Du musst dazu sagen, Martin, dass die Räder, die du in Wildbad und bei der Mega benutzst sich ein wenig unterscheiden.


----------



## rascal92 (9. Mai 2009)

Auch nicht von schlechten Eltern:

http://www.extreme-sur-loue.com

Gruss, rascal92


----------



## One80y (9. Mai 2009)

Titanwade schrieb:


> Dolomiti Superbike!



Schon mal überhaupt dabei gewesen? Größtenteils Waldwirtschaftswege! 

St.Ingbert ist meiner Meinung nach sehr trail-lastig! 

Von den anderen, die ich bisher gefahren bin, kann ich nicht sagen, dass sie wirklich trail-lastig waren. Welcher mehr ein Spassmarathon ist und auch sehr trail-lastig ist die "Wilsau" im Warndt/Saarland.


----------



## matsch (9. Mai 2009)

Wer es gern anspruchsvoll und speziell haben möchte, muss nächstes WE zu Mad East.


----------



## tranquillity (9. Mai 2009)

Tobi_Tobsen schrieb:


> Die Marathons in Belgien,
> z.B. Malmedy oder Waimes



Malmedy ist dem Hammer. Ich glaube, sowas würde in D niemals genehmigt werden.
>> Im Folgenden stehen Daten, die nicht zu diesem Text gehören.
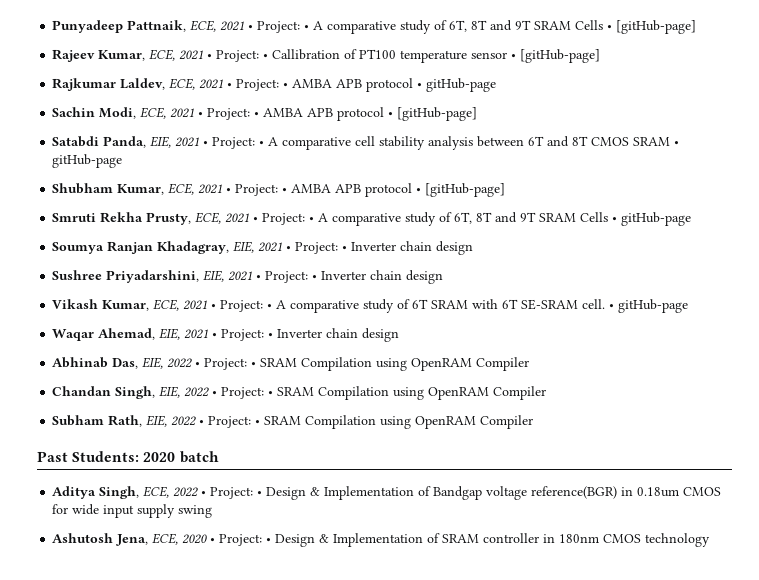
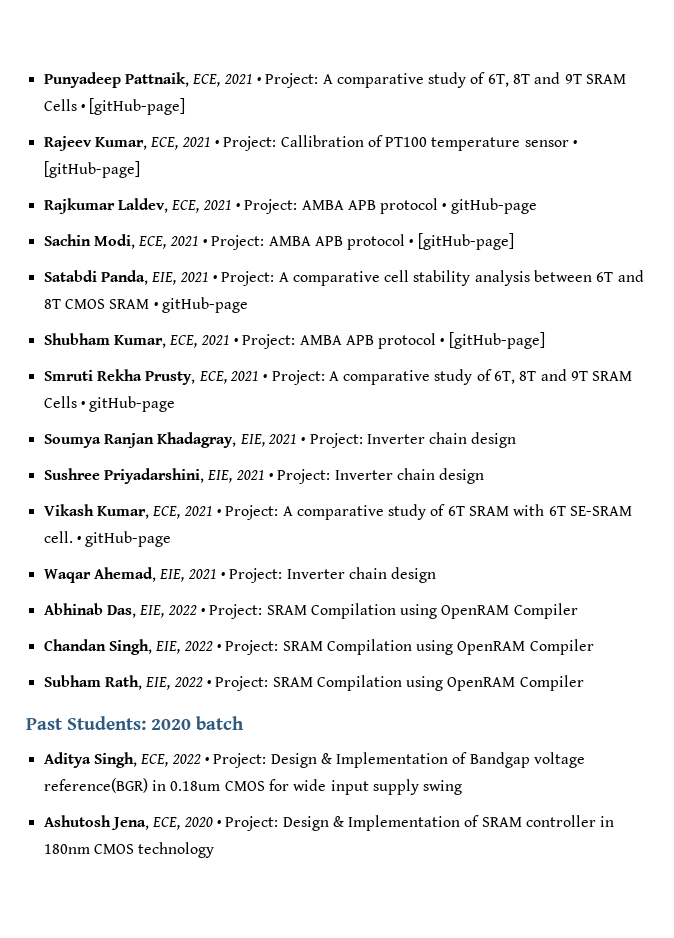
[304,25,310,30] • -> (319, 80) none
[263,54,269,59] • -> (277, 143) none
[283,83,289,88] • -> (298, 206) none
[254,112,260,117] • -> (265, 242) none
[259,141,265,146] • -> (275, 278) none
[282,188,288,193] • -> (296, 341) none
[309,217,315,222] • -> (325, 377) none
[342,246,348,251] • -> (363, 440) none
[312,275,318,280] • -> (331, 476) none
[267,304,273,309] • -> (279, 512) none
[268,333,274,338] • -> (283, 575) none
[251,362,257,367] • -> (263, 611) none
[268,391,274,396] • -> (279, 647) none
[255,420,261,425] • -> (269, 683) none
[257,491,263,496] • -> (267, 760) none
[266,538,272,543] • -> (279, 823) none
Irgendwann denkst du: "Oh Gott, schon wieder ein Single-Trail". Kann ich nur empfehlen, ist von Aachen auch nicht weit weg 

Ist dieses Jahr am 14.06., nennt sich Raid des Hautes Fagnes in Malmedy (Belgien) http://www.rdhf.be/


----------



## Physioterrorist (9. Mai 2009)

Was den Malevil-Cup betrifft,kann ich racing_basti nur zustimmen.Eine sehr empfehlenswerte Veranstaltung in Bezug auf Organisation,Location und Streckenführung.6 von 5 zu vergebenden Punkten.
Bin heute dort gefahren,die Strecke bietet von Allem was und die Trailabfahrten haben locker ne 3.Von den Uphills sprech ich jetzt lieber nicht.
Aber wenn du was ganz Besonderes suchst,kann ich dir nur Gluszyca in Polen empfehlen.Die haben da ne ganz spezielle Auffassung, was Organisation und Streckenführung betrifft.Die Strecke hat ne 4-5,eher 5.Wenn du da fahren willst schließ vorher ne gute Lebensversicherung ab.
Dann möchte ich noch den Kuppenritt in den Ring werfen.Hat zwar keine Zeitnahme,wäre bei dem hohen Singletrailanteil aber auch gar nicht möglich.
Ach und die Salzkammerguttrophy ist zwar ne top Veranstaltung aber eher konditionell als technisch anspruchsvoll.
Kenne allerdings nur die 109 er, vielleicht haben meine Vorredner ja die 209 er Runde gemeint.


----------



## pfädchenfinder (11. Mai 2009)

Schierke Harz
hart rauf, alter Grenzweg, und flowig bis leicht verblockt runter.


----------



## SBIKERC (12. Mai 2009)

Grunzi schrieb:


> Marathon in Wetter a.d.R.



kann ich nur zustimmen


----------



## Maxnus (12. Mai 2009)

Erbeskopfmarathon, Gäsbockmarathon(leider schon vorbei in 09)


----------



## MTB-News.de




----------



## Schnitzelfreund (12. Mai 2009)

Grand Raid Cristalp, die letzte Abfahrt ...


----------



## alpionline (14. Mai 2009)

Dazu sage ich nur: Feel the Trail !
8. Bikemax MTB-MA in Siedelsbrunn am 24.05.09


----------



## Themar7 (16. Mai 2009)

Eiger Bike Challenge 90km 4000hm


----------